At 11:30, the fifth steam table pan of mashed potatoes is dropped into its slot. The lids are lifted. People have begun to stream in the doorway, coming in from a frosty morning. There is Richard with his stooped back and careful shuffle. Tom, Nate, Michael, and Chris come in before classes at the local college. Brian and Johnny are just off shift. Cassie and Lara come with their children. Troll, at this hour, is still sober. Janice is first in line. They fill their plates and find metal chairs at the long tables of the warm dining room. A woman comes in, but rather than heading into the dining room with the others, she stands in the doorway, looking. I don’t notice her at first. There is still much to do: the counter needs to be cleared, dirty pots and bowls stacked, the sink filled with soap and hot water. She doesn’t speak English. I take quick birdlike glances around the room, thinking about balance and flow, about portion size and numbers.
The woman gestures at the hallway where we usually have boxes of bread. “Pan?” she asks tentatively. “Hoy, no hay,” I say. But then I remember a package of waffles in the freezer. I ask her to wait. There is a box next to the kitchen that is full of produce. I hand her the waffles and gesture to the box full of heads of lettuce, droopy green onions, and radishes, Cindy’s leftovers from salad making and other remnants from the day’s cooking. “Lechuga,” I say before returning to the dining room to see if we are running low on forks.

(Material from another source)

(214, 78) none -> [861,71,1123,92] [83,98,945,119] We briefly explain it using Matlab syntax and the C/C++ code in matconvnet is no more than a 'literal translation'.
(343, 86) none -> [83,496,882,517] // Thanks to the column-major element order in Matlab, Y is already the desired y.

A few minutes later, Mary catches my arm. “There’s a woman in the hallway walking off with a whole box of produce,” she says. I look. The woman has taken my gesture at heads of lettuce as a full invitation. She has loaded up our remainders—the cucumbers, lettuce, and peppers—into her box with the frozen waffles.
A whole box? Is there enough for tomorrow? The question catches in my throat. The woman hesitates. She sees that las gringas are talking about her. I hesitate too, and then hold up my hand to tell her it is OK. “Esta bien,” I say. “Esta bien.”

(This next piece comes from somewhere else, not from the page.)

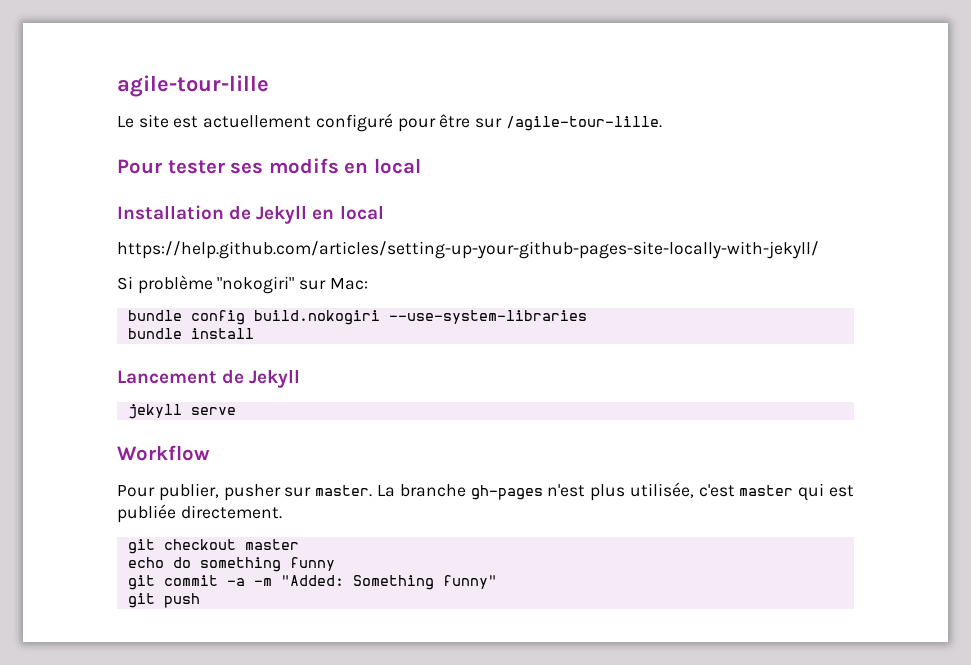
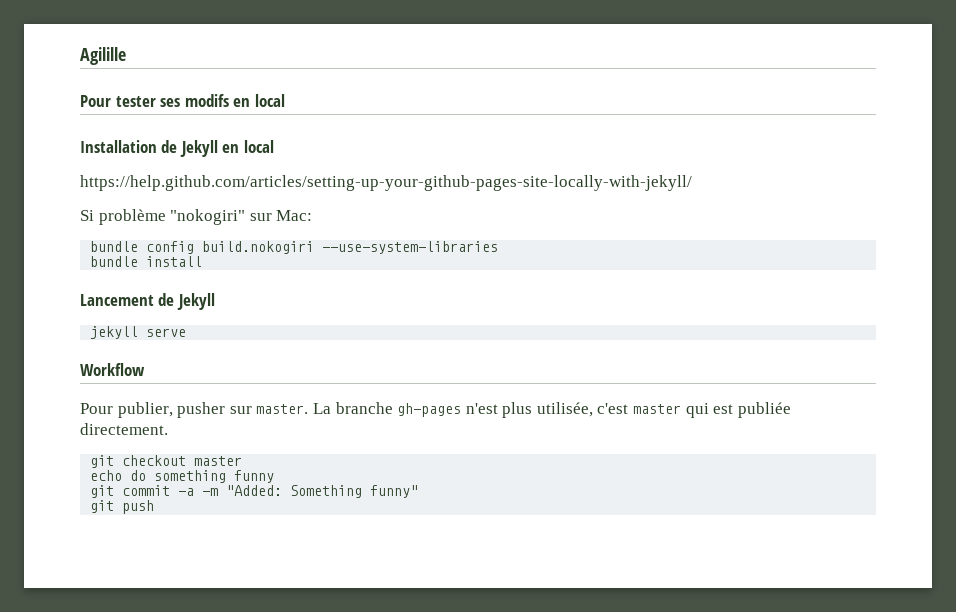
[117,75,269,97] [117,113,662,132] agile-tour-lille // Le site est actuellement configuré pour être sur /agile-tour-lille. -> [80,47,126,65] Agilille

Only a few diners are left finishing their meal. We carry the remains back into the small kitchen—a scrape of casserole, the watery broth at the bottom of a vegetable pan, a few sad lettuce leaves, a gooey brownie. We wash dishes, the grey soapy water making tiny waves up to our elbows. Each steam table pan is scrubbed shiny. Each ceramic plate returned to a stack in the dining room. Each table cloth wiped free of smears and crumbs. In a rhythm of time and tide, the dining room empties and turns quiet. When everything is clean, I walk toward the door, hand lotion slicking my hands under my gloves and pass the heap of boxes, now topped off with a bag of plastic recycling, cake containers streaked with frosting, and several more pieces of implacable cardboard.
The stoop is dusted with snow. I take one last bag of trash to the dumpster. Every meal leaves me with a restless question I cannot ever finally answer. As I heave the trash into the metal dumpster and walk home along the snowy street, I do not know if I can trust it, this demanding abundance, this hunger in me. I wonder what is enough.